'Lei do silêncio' provoca racha entre jogadores do Corinthians
Das agências
De São Paulo
A lei do silêncio voltou a ser adotada pelos jogadores do Corinthians ontem. De agora em diante, eles só vão falar após os jogos, a exemplo do que aconteceu no domingo, na vitória por 2 a 0 diante do Guarani, no Morumbi. A medida, no entanto, já começa a evidenciar certas discordâncias entre os próprios atletas, que pode até rachar o grupo no momento decisivo do Campeonato Brasileiro. Alguns querem falar, mas não podem. A decisão de ficar calado foi tomada por meio de uma votação. Edílson e Vampeta são os líderes do movimento.

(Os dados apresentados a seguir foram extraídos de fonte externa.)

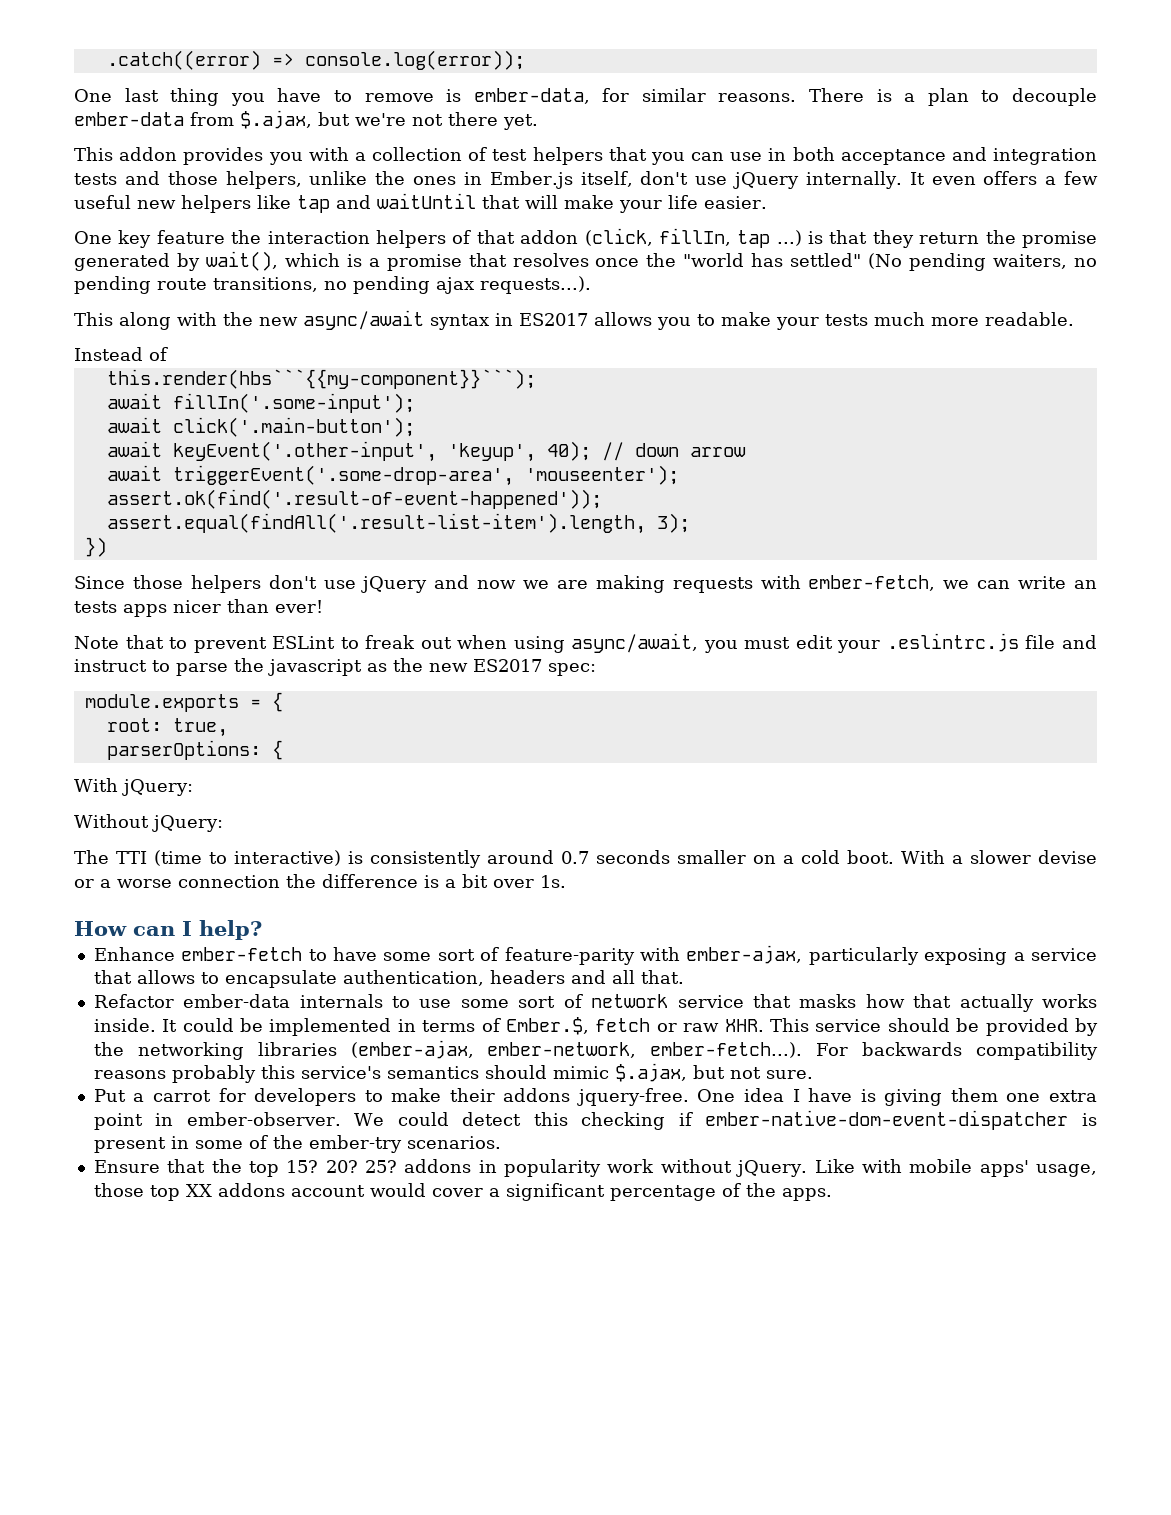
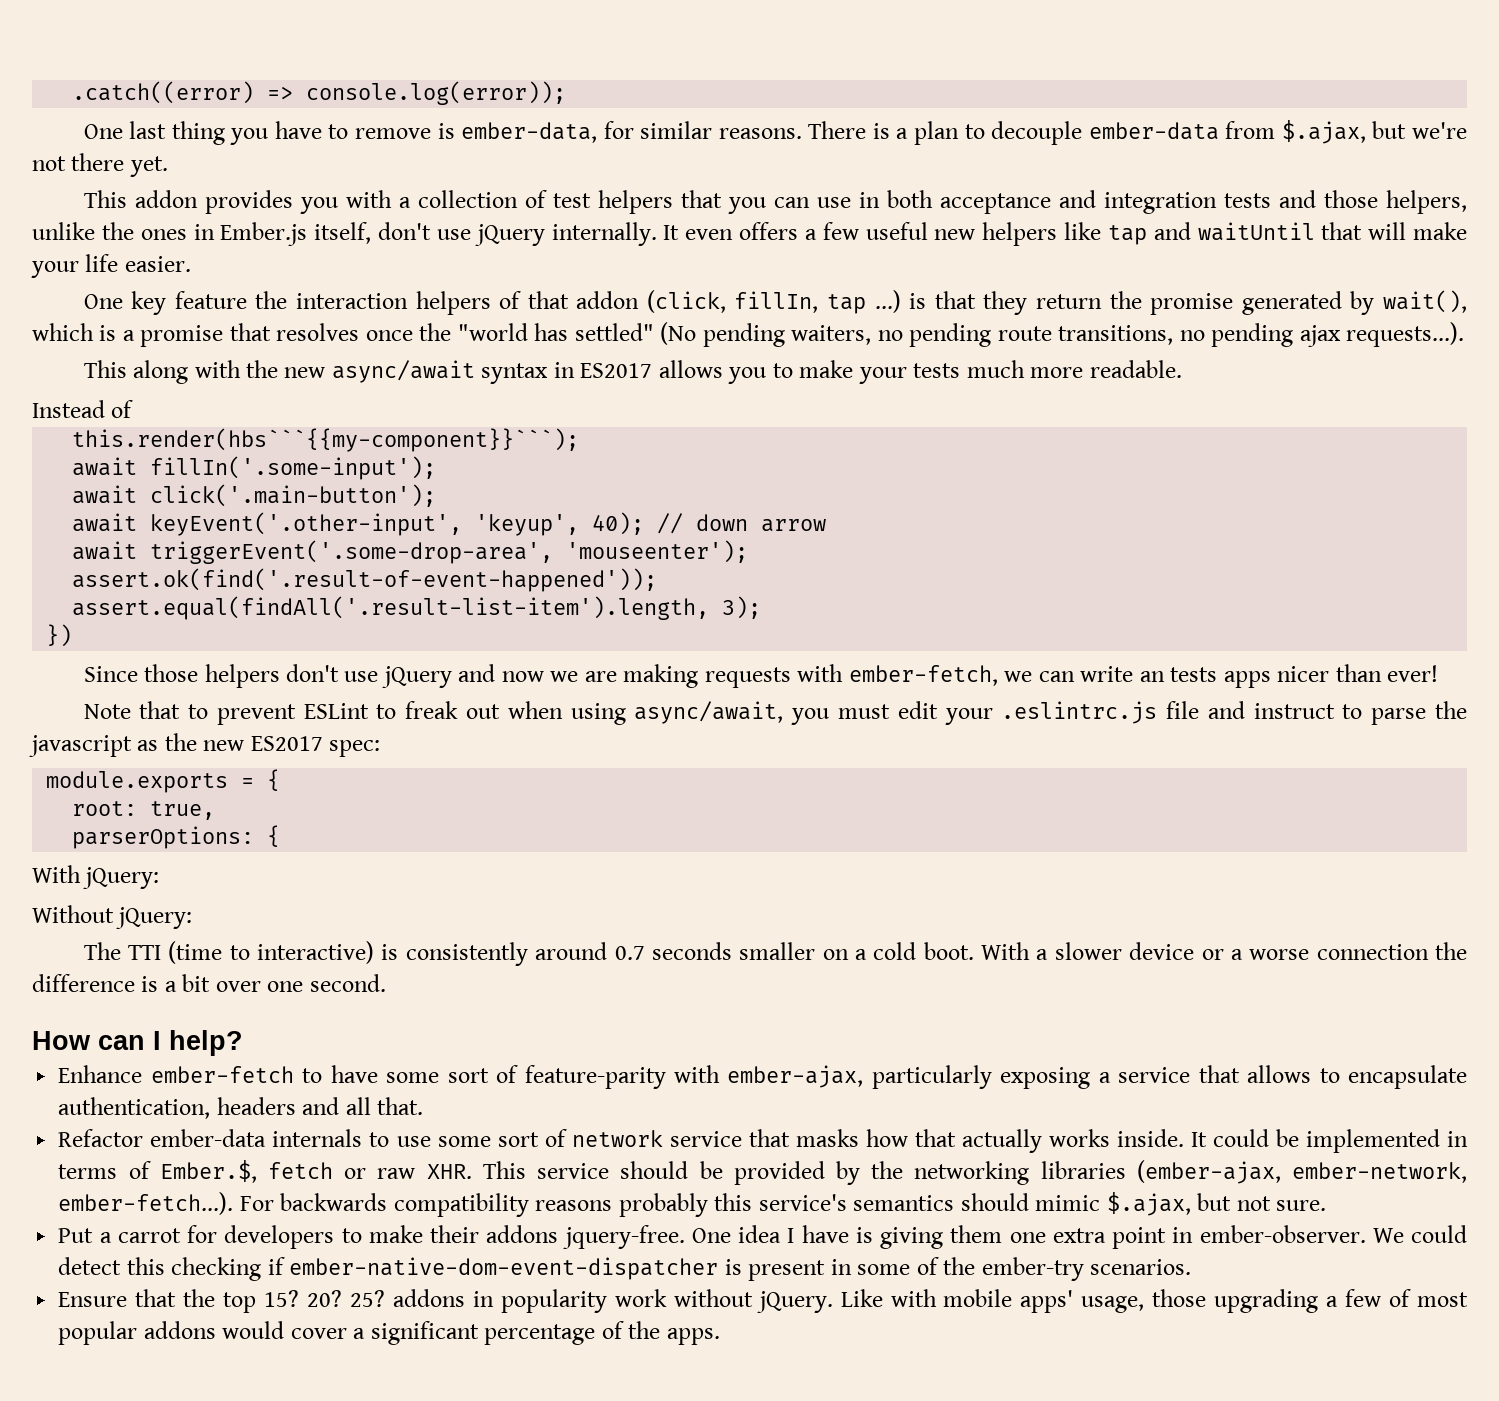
[1038,850,1097,864] devise -> [1129,942,1195,960] device
[540,875,566,888] 1s. -> [267,974,386,992] one second.
[149,1183,365,1201] top XX addons account -> [1214,1289,1468,1313] [58,1321,216,1345] upgrading a few of most popular addons

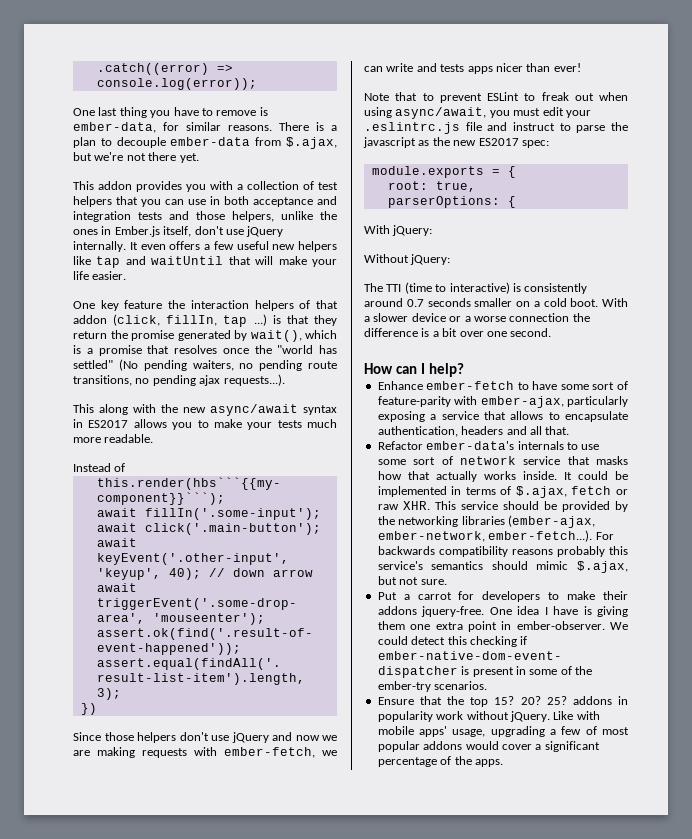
[1139,671,1165,682] an -> [416,63,437,72] and
[150,1129,267,1147] ember-data -> [426,441,515,450] ember-data's
[159,1160,257,1183] Ember.$, -> [515,486,567,498] $.ajax,
[1152,1289,1207,1307] those -> (486, 733) none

Não falo quando estou concentrado, disse Vampeta, no domingo. Ontem à noite, os jogadores já estavam reunidos em um hotel. Ricardinho acredita que as coisas poderiam voltar ao normal. Rincón também não concorda com o silêncio. Dinei, contrário desde o início, até brincou. Estou louco para falar, mas não posso. A comissão técnica, embora contra o silêncio, deu liberdade aos atletas.

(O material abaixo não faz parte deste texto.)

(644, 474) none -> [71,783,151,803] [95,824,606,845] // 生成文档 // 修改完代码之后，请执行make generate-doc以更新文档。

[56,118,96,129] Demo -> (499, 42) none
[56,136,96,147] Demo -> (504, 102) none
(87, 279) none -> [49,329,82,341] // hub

Os jogadores reapresentaram-se ontem à tarde no Parque São Jorge. Edílson chegou atrasado, mas teve o erro contemporizado pela comissão técnica. Luizão, recuperado de contusão, deve ser a novidade do time amanhã contra o Guarani, no Morumbi.
Guarani O técnico do Guarani, Carlos Alberto Silva, vai precisar fazer pelo menos duas modificações na equipe para o jogo de amanhã contra o Corinthians. Por causa da expulsão do meia André Gomes, o técnico deve escalar Luiz Fernando para recompor o meio-de-campo. Na vaga do atacante Mauro, que foi operado ontem após ser atingido por um chute do zagueiro corintiano Nenê no último jogo, deve atuar Gilson Batata.